## Task instructions
Below are some records; output exactly the lines from the line with "- 更详细的信息可参考GoDoc示例。" to the line with "- Create EventData", both ends kept, and nothing more.
START Material provided
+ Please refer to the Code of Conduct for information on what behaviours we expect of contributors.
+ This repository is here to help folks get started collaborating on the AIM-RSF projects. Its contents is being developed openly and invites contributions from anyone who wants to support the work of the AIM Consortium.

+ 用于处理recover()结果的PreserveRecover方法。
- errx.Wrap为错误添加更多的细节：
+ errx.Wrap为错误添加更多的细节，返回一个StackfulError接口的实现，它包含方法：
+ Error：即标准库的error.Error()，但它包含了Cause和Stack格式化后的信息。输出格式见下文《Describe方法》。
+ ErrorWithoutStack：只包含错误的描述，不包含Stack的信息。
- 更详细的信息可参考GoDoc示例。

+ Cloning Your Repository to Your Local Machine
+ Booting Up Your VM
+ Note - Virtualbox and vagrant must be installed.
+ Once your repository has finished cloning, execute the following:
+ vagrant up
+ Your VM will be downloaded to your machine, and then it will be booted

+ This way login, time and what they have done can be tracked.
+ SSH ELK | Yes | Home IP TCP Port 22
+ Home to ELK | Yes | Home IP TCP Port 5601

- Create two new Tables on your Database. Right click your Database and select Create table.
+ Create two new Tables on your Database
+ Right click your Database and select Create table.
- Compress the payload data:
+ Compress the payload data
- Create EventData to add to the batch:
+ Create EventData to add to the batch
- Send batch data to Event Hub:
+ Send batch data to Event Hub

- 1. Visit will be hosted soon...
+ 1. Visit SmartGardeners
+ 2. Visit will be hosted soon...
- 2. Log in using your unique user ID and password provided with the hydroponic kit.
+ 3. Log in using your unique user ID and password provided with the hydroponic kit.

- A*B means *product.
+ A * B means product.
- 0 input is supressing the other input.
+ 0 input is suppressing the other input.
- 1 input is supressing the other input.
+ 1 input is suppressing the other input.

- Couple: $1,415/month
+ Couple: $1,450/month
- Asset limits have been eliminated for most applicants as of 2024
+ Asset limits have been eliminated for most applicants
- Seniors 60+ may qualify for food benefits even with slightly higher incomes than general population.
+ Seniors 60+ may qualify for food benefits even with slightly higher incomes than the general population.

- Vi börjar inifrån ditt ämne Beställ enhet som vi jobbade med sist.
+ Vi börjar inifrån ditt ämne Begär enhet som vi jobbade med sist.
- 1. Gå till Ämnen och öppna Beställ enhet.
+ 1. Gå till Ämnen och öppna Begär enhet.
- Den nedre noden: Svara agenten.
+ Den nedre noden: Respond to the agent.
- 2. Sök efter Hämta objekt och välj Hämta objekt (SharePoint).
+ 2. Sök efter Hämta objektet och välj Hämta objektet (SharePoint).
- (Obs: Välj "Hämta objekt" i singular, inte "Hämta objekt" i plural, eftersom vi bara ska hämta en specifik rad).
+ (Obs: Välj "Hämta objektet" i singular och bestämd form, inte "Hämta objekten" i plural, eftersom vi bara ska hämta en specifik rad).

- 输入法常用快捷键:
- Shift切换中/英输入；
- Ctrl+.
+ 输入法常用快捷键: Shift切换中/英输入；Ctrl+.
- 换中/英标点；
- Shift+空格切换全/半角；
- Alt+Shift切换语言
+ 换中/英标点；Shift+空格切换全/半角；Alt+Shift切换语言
END Material provided
## Solution for this problem
- 更详细的信息可参考GoDoc示例。

+ Cloning Your Repository to Your Local Machine
+ Booting Up Your VM
+ Note - Virtualbox and vagrant must be installed.
+ Once your repository has finished cloning, execute the following:
+ vagrant up
+ Your VM will be downloaded to your machine, and then it will be booted

+ This way login, time and what they have done can be tracked.
+ SSH ELK | Yes | Home IP TCP Port 22
+ Home to ELK | Yes | Home IP TCP Port 5601

- Create two new Tables on your Database. Right click your Database and select Create table.
+ Create two new Tables on your Database
+ Right click your Database and select Create table.
- Compress the payload data:
+ Compress the payload data
- Create EventData to add to the batch:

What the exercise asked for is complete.